The table below lists recent single family home sales in Killearn Estates. The sales information is from the months of September and October.
The chart list 26 transactions with sale prices ranging from a low of $116,000 to a high of $404,000. The average sales price for these transactions was calculated to be $258,208.
The average single family home sales price in Leon county over last three months was approximately $220,000.
This means that homes in Killearn Estates sold for approximately 17% more than the average home that sold in Leon county over the last three months.
Reviewing another popular measure of home value, the dollar per square foot ($Sq/Ft), shows a wide range starting with a low of 65 $/SqFt to a high of 160 $/SqFt. The average $/SqFt was calculated to be 116 $/Sqft.
Click on table to enlarge.
Though this article states the average sales price of Killearn Estates homes is 17% higher than the Leon County average, the County average includes areas that traditionally sell for less than houses located in Killearn Estates. I would love to compare apples to apples and compare the increase in the average sales prices of Killearn Estates homes to others in the Northeast part of Tallahassee. I suspect in a comparison like this, the increase in the average sale price of Killearn Estates homes would be more modest. This could be attributed to the age of the homes and to the fact that some of the purchased homes were foreclosures, but I’m willing to bet the golf course “debate” IS having a negative effect. Rather than speculate on the effect a refurbished 18-hole course and new clubhouse, which may or may not happen, will have on Killearn Estates home prices, perhaps we should focus on the effects increased housing density in the form of apartments, more traffic, and the environmental impact of a nursing home, built smack dab in the middle of the neighborhood, may have. Watch what happens to prices then.

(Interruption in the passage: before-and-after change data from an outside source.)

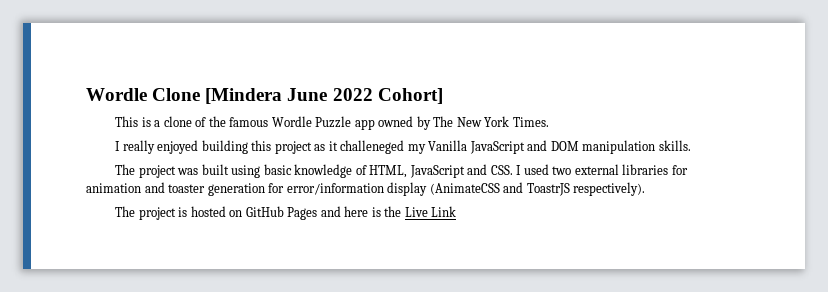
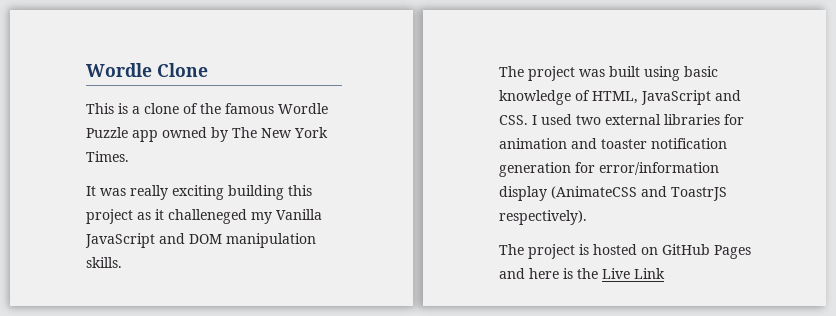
[205,88,443,104] [Mindera June 2022 Cohort] -> (208, 70) none
[115,140,199,154] I really enjoyed -> [86,185,224,200] It was really exciting
(206, 188) none -> [651,138,727,149] notification

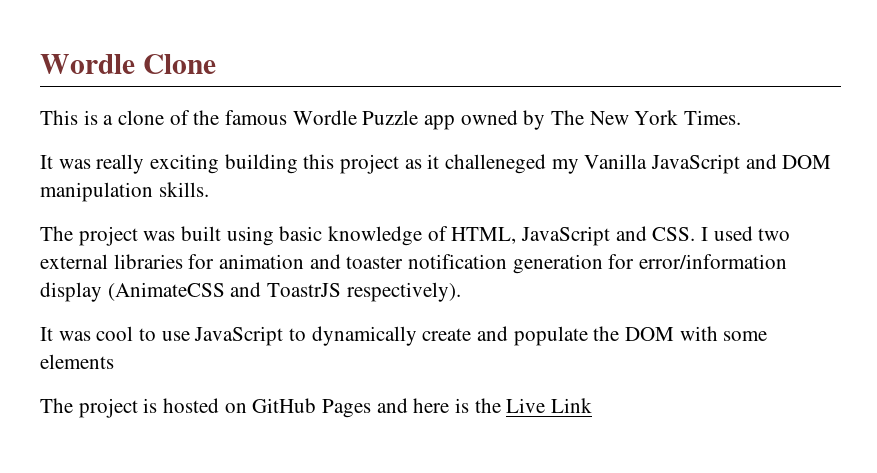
(587, 217) none -> [40,326,768,346] [40,354,114,369] // It was cool to use JavaScript to dynamically create and populate the DOM with some elements

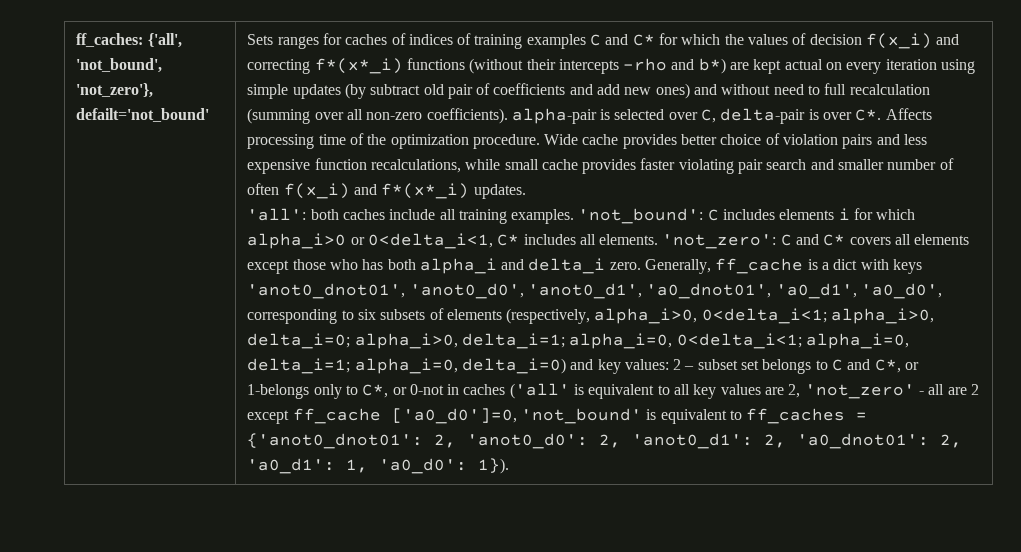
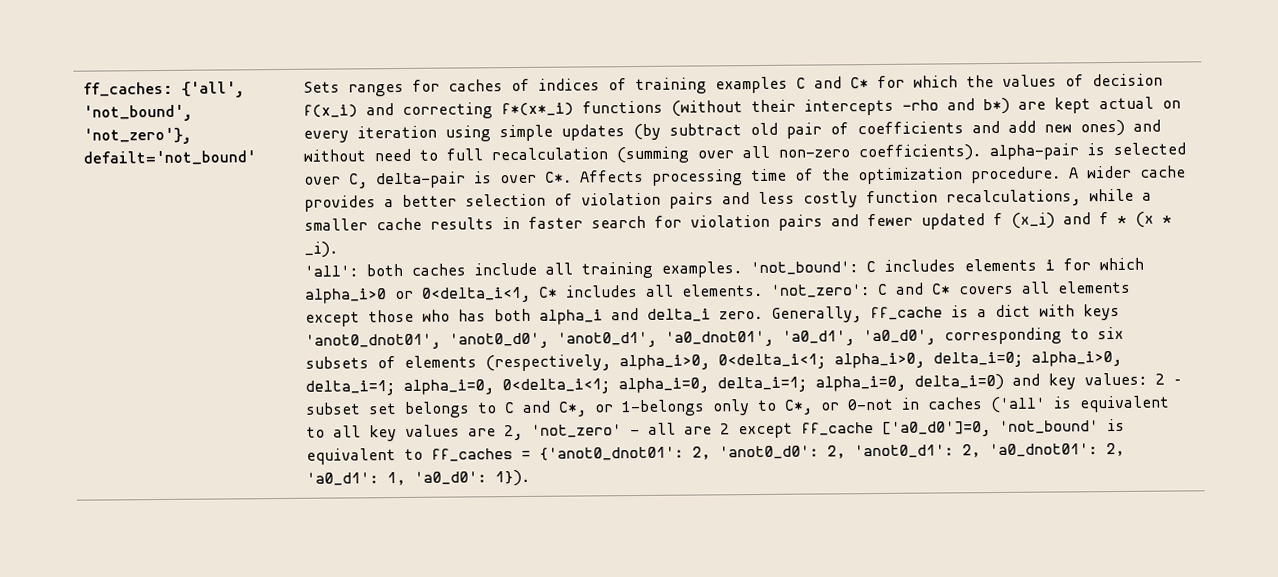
[544,134,762,149] Wide cache provides better choice -> [1069,165,1187,179] [304,193,547,212] A wider cache provides a better selection
[247,159,311,174] expensive -> [803,191,859,208] costly
[504,158,954,174] [247,183,526,199] small cache provides faster violating pair search and smaller number of often f(x_i) and f*(x*_i) updates. -> [1142,192,1153,201] [304,211,1173,231] [304,241,339,258] a smaller cache results in faster search for violation pairs and fewer updated f (x_i) and f * (x * _i).

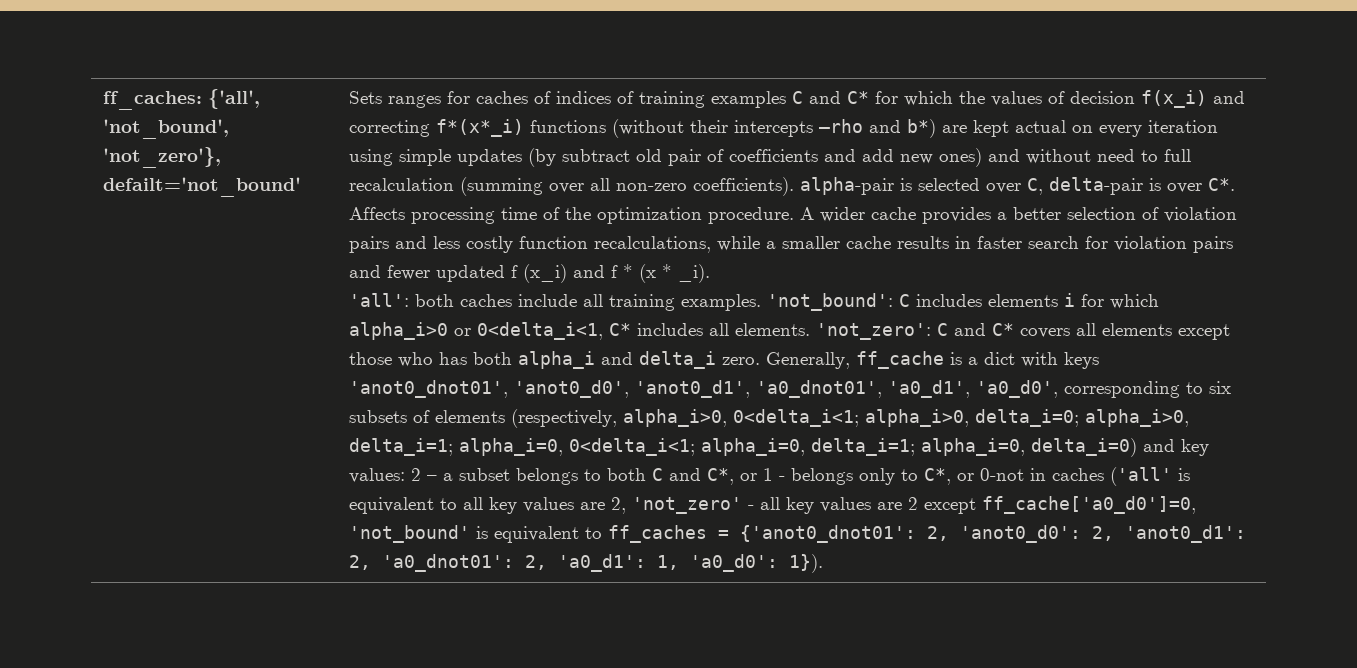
[305,402,398,415] subset set -> [443,468,511,481] a subset
(498, 408) none -> [607,468,647,481] both
[621,399,706,417] 1-belongs -> [763,468,854,485] 1 - belongs
(677, 428) none -> [786,497,872,514] key values
[801,421,992,437] ff_cache ['a0_d0']=0, -> [982,496,1197,514] ff_cache['a0_d0']=0,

Why speculate on the negative effects of increased density and the “phantom” nursing home you and your group have created? All you have done is try to scare people with rumors. In fact some of the things your group say are just not true. A thriving 18 hole country club around the corner from your house increases your home value more than living on a 27 hole course that is dying. There is not enough golfers to support 27 holes. Frankly your condescending attitude you have in every response you have ever written is very offensive. You act as if “your” property is the keystone of the whole neighborhood.
Per this article, home values don’t seem to be affected by the golf course debate. Wonder if there was a new clubhouse and 18 holes of premium golf around the corner would selling prices be even higher?